____ Records for this exercise

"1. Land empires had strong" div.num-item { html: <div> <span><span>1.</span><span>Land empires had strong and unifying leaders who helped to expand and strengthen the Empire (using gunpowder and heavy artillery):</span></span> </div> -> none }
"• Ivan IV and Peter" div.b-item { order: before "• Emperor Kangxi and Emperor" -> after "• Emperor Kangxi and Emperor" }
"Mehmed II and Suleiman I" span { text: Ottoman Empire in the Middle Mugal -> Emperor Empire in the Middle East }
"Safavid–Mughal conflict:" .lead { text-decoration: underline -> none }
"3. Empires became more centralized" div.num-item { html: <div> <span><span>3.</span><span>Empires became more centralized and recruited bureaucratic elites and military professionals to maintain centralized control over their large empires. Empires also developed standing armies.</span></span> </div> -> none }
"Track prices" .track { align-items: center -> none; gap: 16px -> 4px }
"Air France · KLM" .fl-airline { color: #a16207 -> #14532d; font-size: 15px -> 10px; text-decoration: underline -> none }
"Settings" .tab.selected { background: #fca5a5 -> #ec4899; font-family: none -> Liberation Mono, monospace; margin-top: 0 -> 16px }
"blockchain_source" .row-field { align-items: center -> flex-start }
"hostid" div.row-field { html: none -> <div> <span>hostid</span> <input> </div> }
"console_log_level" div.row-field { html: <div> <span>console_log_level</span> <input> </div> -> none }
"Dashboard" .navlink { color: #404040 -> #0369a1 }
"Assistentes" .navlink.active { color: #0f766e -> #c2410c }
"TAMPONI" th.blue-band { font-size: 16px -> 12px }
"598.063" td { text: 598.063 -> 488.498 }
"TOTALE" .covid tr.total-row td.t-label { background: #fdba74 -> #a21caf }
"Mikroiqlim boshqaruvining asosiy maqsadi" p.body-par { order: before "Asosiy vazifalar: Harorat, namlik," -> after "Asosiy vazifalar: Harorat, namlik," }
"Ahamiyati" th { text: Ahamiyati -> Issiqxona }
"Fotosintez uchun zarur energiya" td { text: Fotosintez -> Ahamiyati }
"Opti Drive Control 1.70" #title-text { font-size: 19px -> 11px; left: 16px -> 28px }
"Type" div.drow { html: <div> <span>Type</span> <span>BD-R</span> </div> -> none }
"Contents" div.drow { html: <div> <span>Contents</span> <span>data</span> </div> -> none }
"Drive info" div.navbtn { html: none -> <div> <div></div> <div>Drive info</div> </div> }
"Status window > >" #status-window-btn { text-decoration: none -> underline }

________

-- What you have to do --
From the records above, extract exactly and only the lines that begin at the line with "center -> none;" and stop after the line with "center -> flex-start".

-- Output for this exercise --
"Track prices" .track { align-items: center -> none; gap: 16px -> 4px }
"Air France · KLM" .fl-airline { color: #a16207 -> #14532d; font-size: 15px -> 10px; text-decoration: underline -> none }
"Settings" .tab.selected { background: #fca5a5 -> #ec4899; font-family: none -> Liberation Mono, monospace; margin-top: 0 -> 16px }
"blockchain_source" .row-field { align-items: center -> flex-start }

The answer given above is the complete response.